Nine pepper cultivars (Capsicum annuum L.) representing five pepper types were studied to determine water-loss rates, flaccidity, color, and disease development when stored at 8,14, or 20C for 14 days. Water-loss rate was markedly higher at 14C than at 8C, and was somewhat lower at 20C than at 14C. There were significant differences in water-loss rates between pepper cultivar with `NuMex R Naky', `NuMex Conquistador', and `New Mexico 6-4' (New Mexican-type peppers) having the highest water-loss rates. Flaccidity followed a pattern similar to water loss at each storage temperature, suggesting a direct relationship. Color development was cultivar- and package-dependent, and ratings increased with temperature. Placing pepper fruit in perforated polyethylene packages reduced water-loss rates 20 times or more, so that water loss no longer limited postharvest storage. Packaging also eliminated flaccidity and reduced color development across cultivars at 14 and 20C. Packaged fruit, however, developed diseases that limited postharvest longevity.

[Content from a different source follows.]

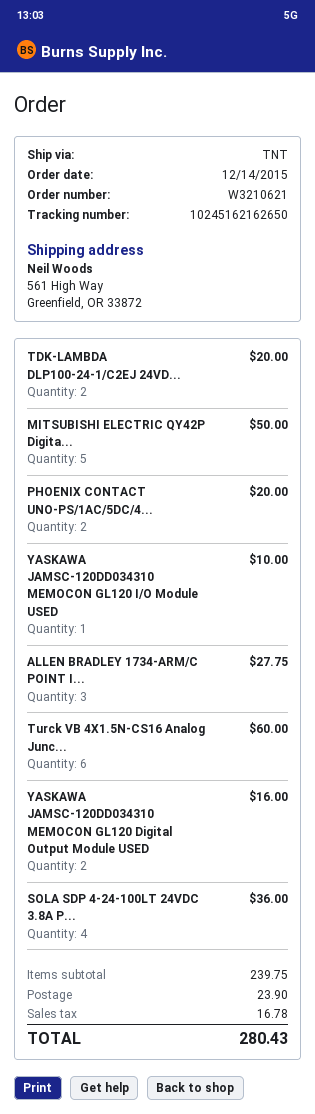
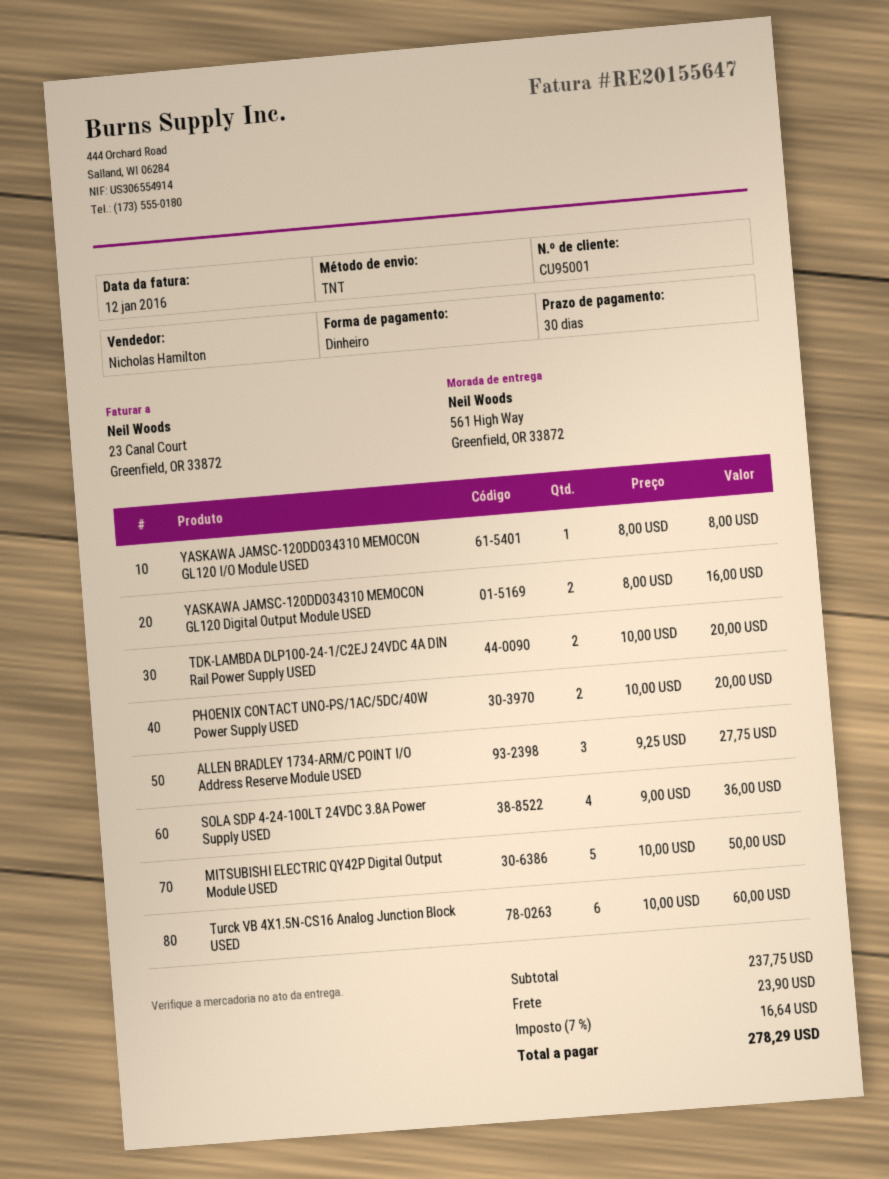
YASKAWA JAMSC-120DD034310 MEMOCON GL120 I/O Module USED: 1 for 10.00 -> 1 for 8.00
subtotal: 239.75 -> 237.75
tax: 16.78 -> 16.64
total: 280.43 -> 278.29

Physical characteristics [initial water content, surface area, surface area: volume (SA: V) ratio, cuticle weight, epicuticular wax content, and surface morphology] were examined to determine relationships between physical properties and water-loss `rate in pepper fruits. `Keystone', `NuMex R Naky', and `Santa Fe Grande' peppers, differing in physical characteristics, were stored at 8, 14, or 20C. Water-loss rate increased linearly with storage time at each temperature and was different for each cultivar. Water-loss rate was positively correlated with initial water content at 14 and 20C, SA: V ratio at all temperatures, and cuticle thickness at 14 and 20C. Water-loss rate was negatively correlated with surface area and epicuticular wax content at all temperatures. Stomata were absent on the fruit surface, and epicuticular wax was amorphous for each cultivar.